Versatile and Enduring

Track number three, ‘Confessions’, begins with a solid bluesy feel, embracing rock about a minute in. The ability to adapt to a number of genres is the hallmark of a versatile and therefore enduring band, as is an ability to finish a song with a flourish, as demonstrated beautifully here.

Penultimate track ‘Go On’ has an overall feeling of flawlessness and takes us into a country genre with its folky strings and later on, some rousing drums, leaving us with some feelgood motivational lyrics to soften the blow of the (almost) finish.

The aptly-named  ‘Say You Want More’ hits the spot with a lilty, old-timey vibe and some gentle lyrics, fitting for a gentle voice.

Best New Artist

‘Those Boys from Colorado’ have written over a hundred songs and were nominated for the ‘Best New Artist’ in the Rocky Mountain CMA’s (iHeart) and listening to this EP, this is a deserved accolade. I look forward to hearing more from these immensely talented brothers, who have been making their way in the music scene from childhood. And I needed an alternative to iconic ‘80s rock bands …

http://www.lazerandlevimusic.com

https://www.facebook.com/LazerandLevi/

twitter.com/LazerandLevi

Lisa O’Connor

North Star (Markus and the Tenderhooks)

‘Markus and the Tenderhooks’ are a tangible representation of shifting dynamics in music. Just when you think you’ve identified their genre as ‘jazz meets ska meets Britpop’, they open their latest album, ‘North Star’, with a song title that is clearly classical. The magical ‘Prelude in Blue’, gives us Markus Napier’s rich tones narrating a snippet of a story against a backdrop of delightful piano sounds. Occasional phrases reminiscent of familiar classical pieces give an Oriental feel, adding to the mystery, especially with the spoken references to jazz clubs on Broadway.

A leaning towards country vibes brings us the second track, ‘Mother Dear’, which manages to impart a child’s tenderness towards his mother without the schmaltz.

Drawing you in with some stirring drum beats, you could be forgiven for thinking that you’re in for a rousing anthem, in the opening seconds of third track ‘Yolena’. But in true Tenderhooks style, the rug is pulled out from under you as frontman Markus Napier whisks you back to the ‘80s with a slick Britpop-esque commentary.
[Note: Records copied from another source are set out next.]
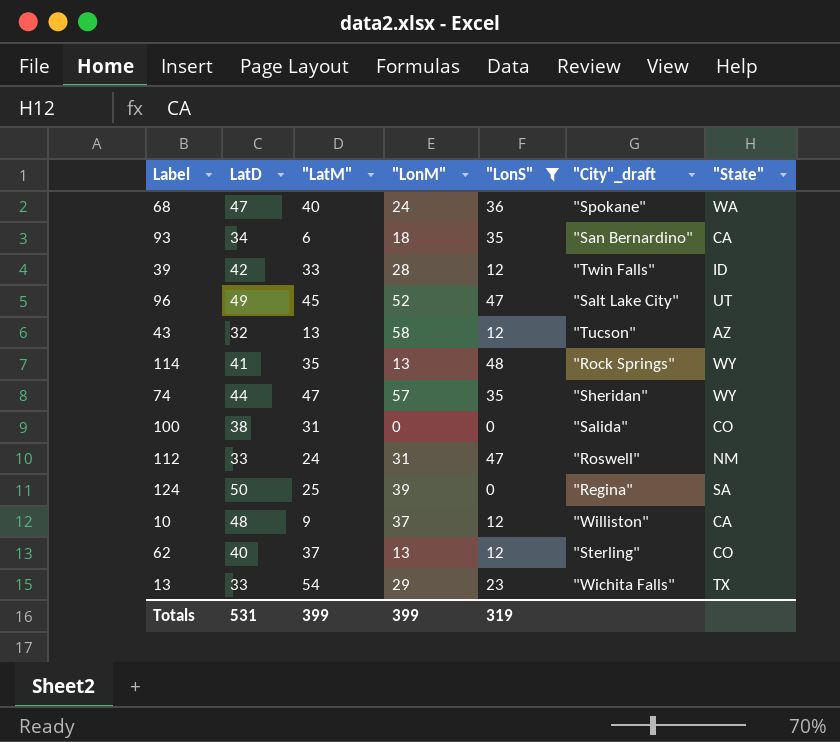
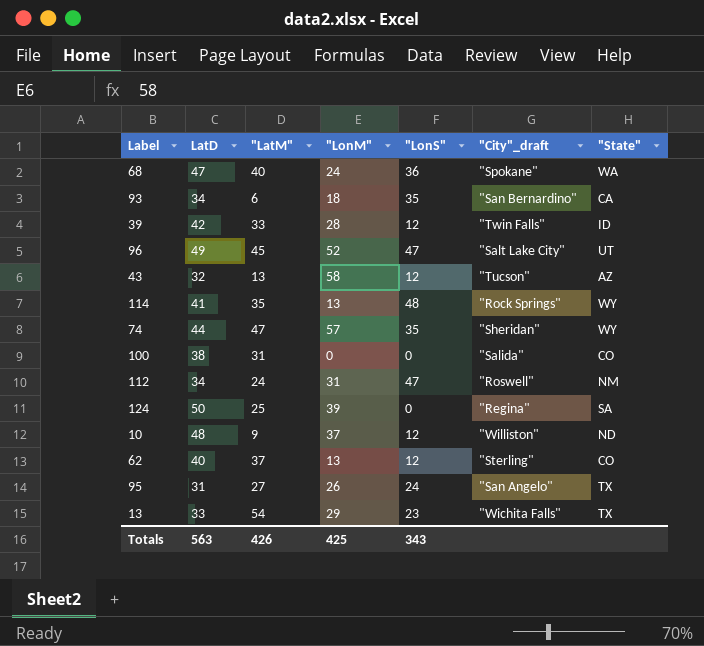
filter: "LonS" != 24 -> none
112 | LatD: 33 -> 34
10 | "State": CA -> ND
Totals | LatD: 531 -> 563
Totals | "LatM": 399 -> 426
Totals | "LonM": 399 -> 425
Totals | "LonS": 319 -> 343

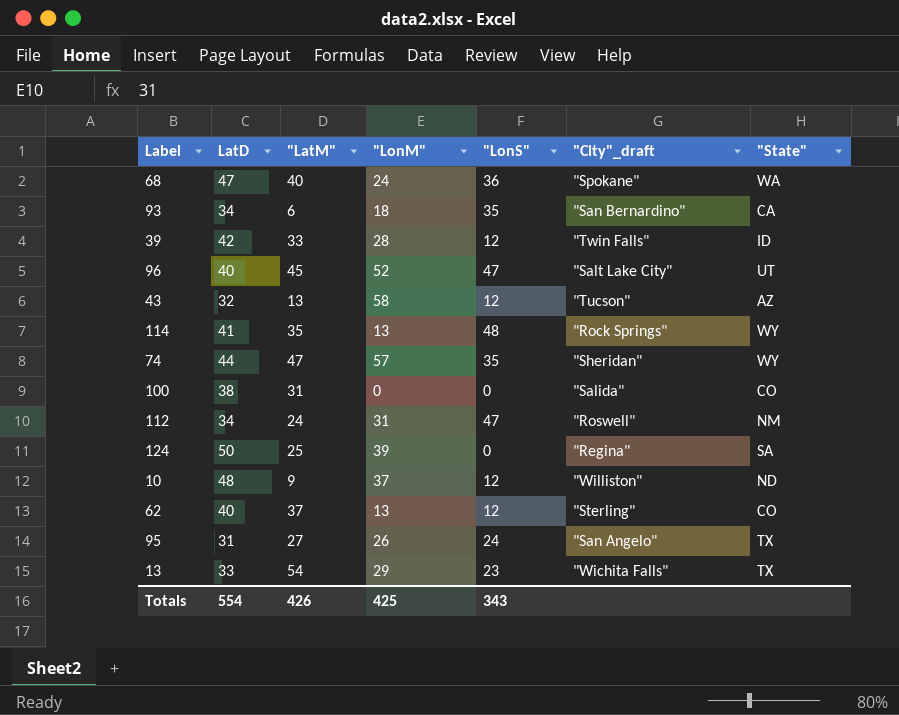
96 | LatD: 49 -> 40
Totals | LatD: 563 -> 554

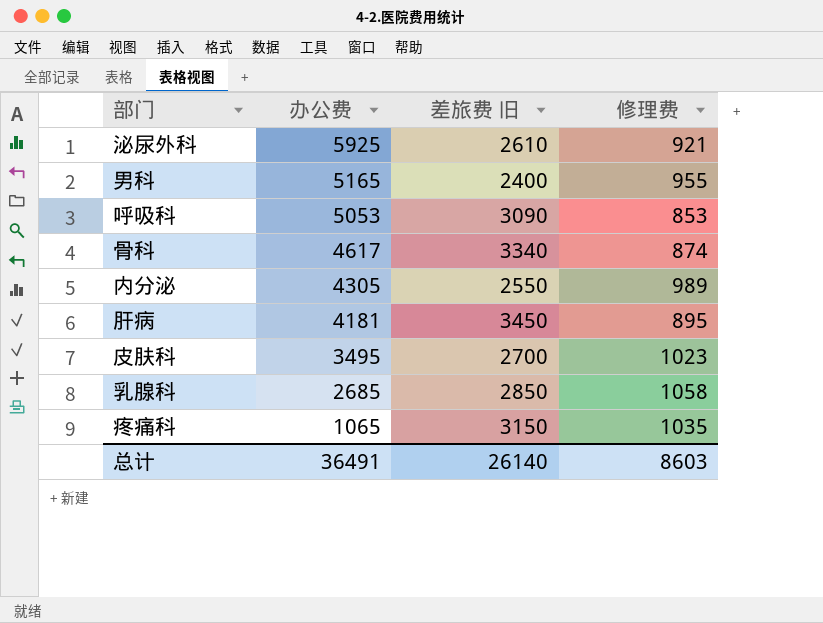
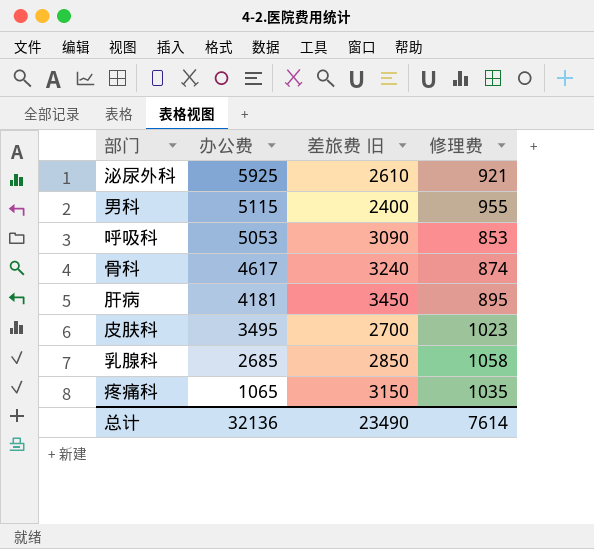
row 内分泌: 4305 | 2550 | 989 -> none
男科 | 办公费: 5165 -> 5115
骨科 | 差旅费 旧: 3340 -> 3240
总计 | 办公费: 36491 -> 32136
总计 | 差旅费 旧: 26140 -> 23490
总计 | 修理费: 8603 -> 7614

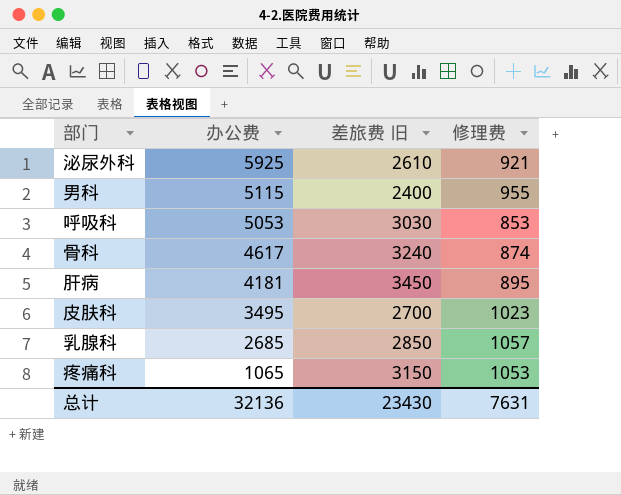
呼吸科 | 差旅费 旧: 3090 -> 3030
乳腺科 | 修理费: 1058 -> 1057
疼痛科 | 修理费: 1035 -> 1053
总计 | 差旅费 旧: 23490 -> 23430
总计 | 修理费: 7614 -> 7631

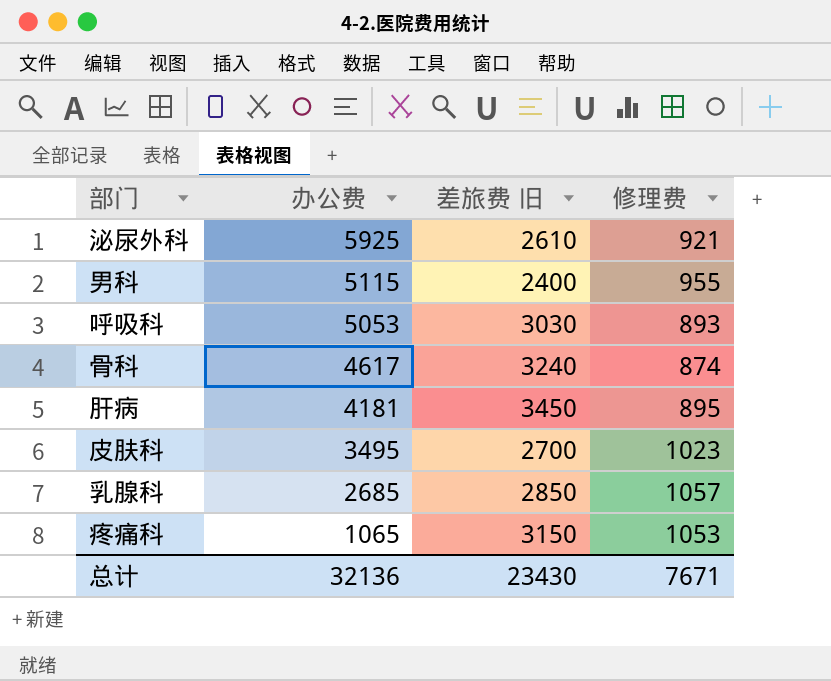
呼吸科 | 修理费: 853 -> 893
总计 | 修理费: 7631 -> 7671

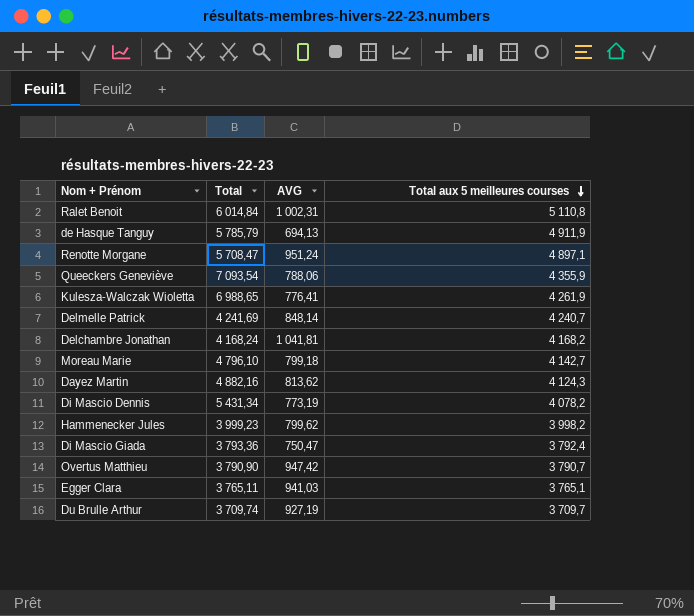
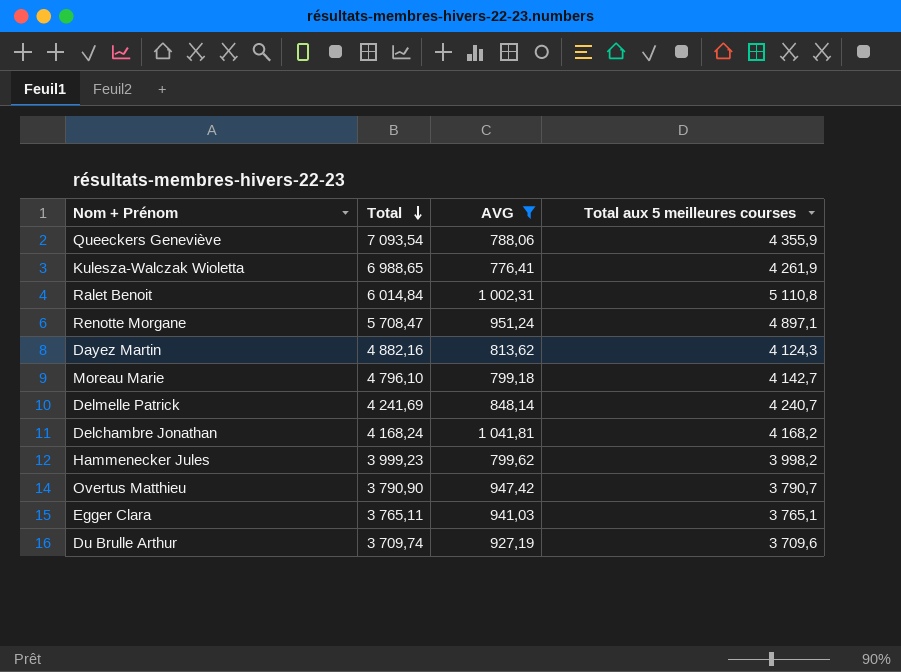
filter: none -> AVG >= 776,41
row order: Total aux 5 meilleures courses descending -> Total descending
Du Brulle Arthur | Total aux 5 meilleures courses: 3 709,7 -> 3 709,6

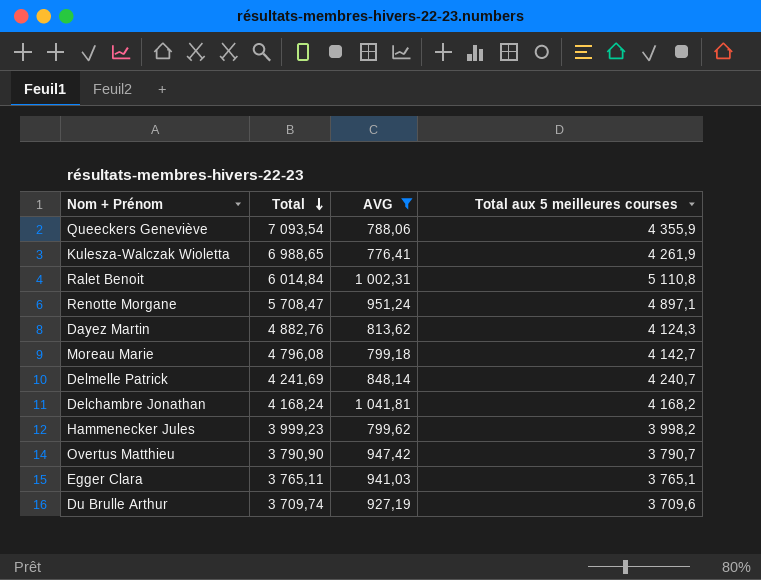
Dayez Martin | Total: 4 882,16 -> 4 882,76
Moreau Marie | Total: 4 796,10 -> 4 796,08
With the afore-mentioned drumbeats and some pretty string sounds, this is a very musical song, despite the whole story being presented via the spoken word; the whole story being the lowdown on the intriguing and enigmatic Yolena. The latter is the narrator’s neighbour and the object of his affection in a remote, adoring manner and indeed, the catchy chorus is a chant of her name with the fun sounds of a tambourine in the background. With his slightly obtuse, yet very entertaining flair for writing clearly evident throughout the song, Napier has every art form – music, writing, acting – covered in just a few minutes and with its clean, abrupt finish, displays an easy flawlessness.

Definite shades of Billy Bragg are evident in the next track on this musical feast: ‘Little Stunner’, only to be followed by the more reflective ‘Sleep Tight’, which, as its name suggests, has qualities of a lullaby – but on the outside, as you’ll find a more upbeat element in the middle.

North Star

The second half of the album kicks off with the rock’n’roll ‘Russell You Up’, before sliding into the easy reggae beats of the aptly-named ‘Ease Yourself’.

Markus’s trademark saxophone – one of my favourite sounds of this band – makes an appearance in ‘Rubber Necking’ before the penultimate rock track ‘Cry Cry Cry’.

The final track – the album’s namesake – ‘North Star’, seems to be a revelation of the first track, ‘Prelude in Blue’, which is clearly a teaser. With keys, strings and wind, there is nothing short of a full orchestra supporting this enchanting number whose lyrics reveal more to the story of which we only receive hints at the start of the album. If ‘Prelude in Blue’ is pretty, ‘North Star’ is stunning; with minor keys building up to a crescendo of harmony, it is a fitting way to round off an album packed with a dynamic variety of musical genres.

 

‘North Star’ is currently available from Resident Brighton.